━━━━━ Given data

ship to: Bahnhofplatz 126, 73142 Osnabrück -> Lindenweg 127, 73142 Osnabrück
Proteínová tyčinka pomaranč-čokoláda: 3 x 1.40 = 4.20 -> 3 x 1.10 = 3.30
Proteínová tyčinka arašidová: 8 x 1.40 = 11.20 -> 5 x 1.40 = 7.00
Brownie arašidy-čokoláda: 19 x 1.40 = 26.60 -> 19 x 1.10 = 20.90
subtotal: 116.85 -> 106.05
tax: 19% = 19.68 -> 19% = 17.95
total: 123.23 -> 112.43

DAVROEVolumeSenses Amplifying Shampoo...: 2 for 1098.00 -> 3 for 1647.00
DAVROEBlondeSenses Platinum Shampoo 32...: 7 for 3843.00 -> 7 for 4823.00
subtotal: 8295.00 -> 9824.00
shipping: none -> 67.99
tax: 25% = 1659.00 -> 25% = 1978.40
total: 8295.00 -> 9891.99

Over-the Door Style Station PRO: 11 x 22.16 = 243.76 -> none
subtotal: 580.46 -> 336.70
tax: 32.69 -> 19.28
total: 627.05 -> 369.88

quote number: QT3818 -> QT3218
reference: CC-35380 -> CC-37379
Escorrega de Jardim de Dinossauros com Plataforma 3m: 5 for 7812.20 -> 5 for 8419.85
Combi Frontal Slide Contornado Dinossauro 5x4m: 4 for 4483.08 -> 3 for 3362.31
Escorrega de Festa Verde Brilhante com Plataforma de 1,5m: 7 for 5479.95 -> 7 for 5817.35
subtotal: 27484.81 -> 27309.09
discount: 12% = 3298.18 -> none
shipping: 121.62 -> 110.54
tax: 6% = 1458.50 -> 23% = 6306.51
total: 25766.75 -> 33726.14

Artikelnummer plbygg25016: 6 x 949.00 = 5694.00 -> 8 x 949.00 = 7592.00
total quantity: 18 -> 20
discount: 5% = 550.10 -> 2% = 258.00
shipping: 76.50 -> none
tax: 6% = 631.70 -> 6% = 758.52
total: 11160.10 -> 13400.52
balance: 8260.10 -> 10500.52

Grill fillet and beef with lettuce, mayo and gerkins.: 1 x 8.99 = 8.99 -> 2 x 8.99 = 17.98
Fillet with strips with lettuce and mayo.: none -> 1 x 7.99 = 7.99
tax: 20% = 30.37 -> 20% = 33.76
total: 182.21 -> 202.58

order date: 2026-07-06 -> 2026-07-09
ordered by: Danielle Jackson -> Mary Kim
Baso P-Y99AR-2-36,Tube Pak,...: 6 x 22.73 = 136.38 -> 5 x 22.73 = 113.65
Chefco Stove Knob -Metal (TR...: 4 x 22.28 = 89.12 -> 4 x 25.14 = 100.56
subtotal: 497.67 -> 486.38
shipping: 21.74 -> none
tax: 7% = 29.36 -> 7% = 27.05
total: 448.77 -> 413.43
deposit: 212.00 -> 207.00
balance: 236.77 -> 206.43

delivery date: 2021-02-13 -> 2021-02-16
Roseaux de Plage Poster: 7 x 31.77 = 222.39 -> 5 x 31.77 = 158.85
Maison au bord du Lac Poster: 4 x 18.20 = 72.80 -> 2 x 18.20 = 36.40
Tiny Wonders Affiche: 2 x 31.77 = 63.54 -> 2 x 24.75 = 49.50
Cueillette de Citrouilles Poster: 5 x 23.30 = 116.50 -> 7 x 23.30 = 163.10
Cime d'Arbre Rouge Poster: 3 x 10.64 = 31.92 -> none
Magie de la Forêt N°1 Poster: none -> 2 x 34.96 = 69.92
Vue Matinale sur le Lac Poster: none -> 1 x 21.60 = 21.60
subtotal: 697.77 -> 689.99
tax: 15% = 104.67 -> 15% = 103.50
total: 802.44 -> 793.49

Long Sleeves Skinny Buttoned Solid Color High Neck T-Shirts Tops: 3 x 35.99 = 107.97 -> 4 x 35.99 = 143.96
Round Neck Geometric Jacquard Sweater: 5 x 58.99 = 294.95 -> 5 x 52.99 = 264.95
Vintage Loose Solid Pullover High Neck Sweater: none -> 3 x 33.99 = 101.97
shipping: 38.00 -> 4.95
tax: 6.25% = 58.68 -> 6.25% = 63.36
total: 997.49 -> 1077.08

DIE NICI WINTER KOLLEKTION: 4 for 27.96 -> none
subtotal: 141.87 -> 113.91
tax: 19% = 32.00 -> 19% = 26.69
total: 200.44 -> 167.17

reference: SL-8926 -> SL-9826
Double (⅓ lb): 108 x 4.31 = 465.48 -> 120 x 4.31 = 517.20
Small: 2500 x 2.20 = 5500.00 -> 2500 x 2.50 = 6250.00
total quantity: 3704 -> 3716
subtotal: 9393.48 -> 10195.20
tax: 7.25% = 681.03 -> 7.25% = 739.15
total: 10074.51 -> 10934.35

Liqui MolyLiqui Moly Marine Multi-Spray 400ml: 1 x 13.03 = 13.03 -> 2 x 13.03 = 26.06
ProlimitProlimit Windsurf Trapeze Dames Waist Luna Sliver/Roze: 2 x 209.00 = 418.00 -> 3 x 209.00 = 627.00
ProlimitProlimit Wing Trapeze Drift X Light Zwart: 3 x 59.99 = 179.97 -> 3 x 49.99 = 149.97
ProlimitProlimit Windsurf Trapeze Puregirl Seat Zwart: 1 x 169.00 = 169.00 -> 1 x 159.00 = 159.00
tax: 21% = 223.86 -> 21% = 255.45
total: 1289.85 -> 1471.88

━━━━━━━━━━

- Your task:
If a line in the records above contains "discount", copy that line.

- Task result:
discount: 12% = 3298.18 -> none
discount: 5% = 550.10 -> 2% = 258.00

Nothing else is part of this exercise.